PROBLEM DESCRIPTION:
Repeat, exactly as written, the lines of the records below from the first through the line with "- (I put the", but none past it.

(Version difference data)
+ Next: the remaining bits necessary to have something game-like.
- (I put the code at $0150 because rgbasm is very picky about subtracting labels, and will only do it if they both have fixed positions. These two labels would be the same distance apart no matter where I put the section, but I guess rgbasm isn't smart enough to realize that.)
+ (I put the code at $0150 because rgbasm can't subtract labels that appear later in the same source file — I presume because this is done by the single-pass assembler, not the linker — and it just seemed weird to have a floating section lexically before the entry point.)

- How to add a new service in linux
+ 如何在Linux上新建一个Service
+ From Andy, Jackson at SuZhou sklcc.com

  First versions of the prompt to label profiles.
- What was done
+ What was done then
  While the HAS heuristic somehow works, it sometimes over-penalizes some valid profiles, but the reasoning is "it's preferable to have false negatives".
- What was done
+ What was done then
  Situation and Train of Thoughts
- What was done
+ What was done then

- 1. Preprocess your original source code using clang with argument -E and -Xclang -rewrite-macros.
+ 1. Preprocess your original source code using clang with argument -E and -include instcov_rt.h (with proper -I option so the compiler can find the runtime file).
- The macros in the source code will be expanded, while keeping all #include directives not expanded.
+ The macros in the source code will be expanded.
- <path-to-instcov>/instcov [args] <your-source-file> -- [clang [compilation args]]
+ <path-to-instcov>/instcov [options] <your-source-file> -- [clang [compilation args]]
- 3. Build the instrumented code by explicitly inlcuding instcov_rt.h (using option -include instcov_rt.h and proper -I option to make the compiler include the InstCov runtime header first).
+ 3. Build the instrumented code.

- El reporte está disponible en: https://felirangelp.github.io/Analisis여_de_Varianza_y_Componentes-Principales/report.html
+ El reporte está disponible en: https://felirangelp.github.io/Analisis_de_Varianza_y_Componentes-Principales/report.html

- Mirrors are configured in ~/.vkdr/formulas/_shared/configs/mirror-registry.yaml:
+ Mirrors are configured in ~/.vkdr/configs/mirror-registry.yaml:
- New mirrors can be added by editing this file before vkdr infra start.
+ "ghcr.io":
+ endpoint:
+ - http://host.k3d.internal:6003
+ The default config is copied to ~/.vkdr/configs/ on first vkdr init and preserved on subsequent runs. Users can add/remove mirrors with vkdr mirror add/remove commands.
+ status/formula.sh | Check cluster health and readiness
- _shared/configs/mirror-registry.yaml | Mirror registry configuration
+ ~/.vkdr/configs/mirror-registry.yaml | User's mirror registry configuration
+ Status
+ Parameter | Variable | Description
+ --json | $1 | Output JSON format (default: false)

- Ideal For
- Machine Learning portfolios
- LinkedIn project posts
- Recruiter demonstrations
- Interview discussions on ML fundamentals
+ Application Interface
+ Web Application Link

ANSWER SPACE:
+ Next: the remaining bits necessary to have something game-like.
- (I put the code at $0150 because rgbasm is very picky about subtracting labels, and will only do it if they both have fixed positions. These two labels would be the same distance apart no matter where I put the section, but I guess rgbasm isn't smart enough to realize that.)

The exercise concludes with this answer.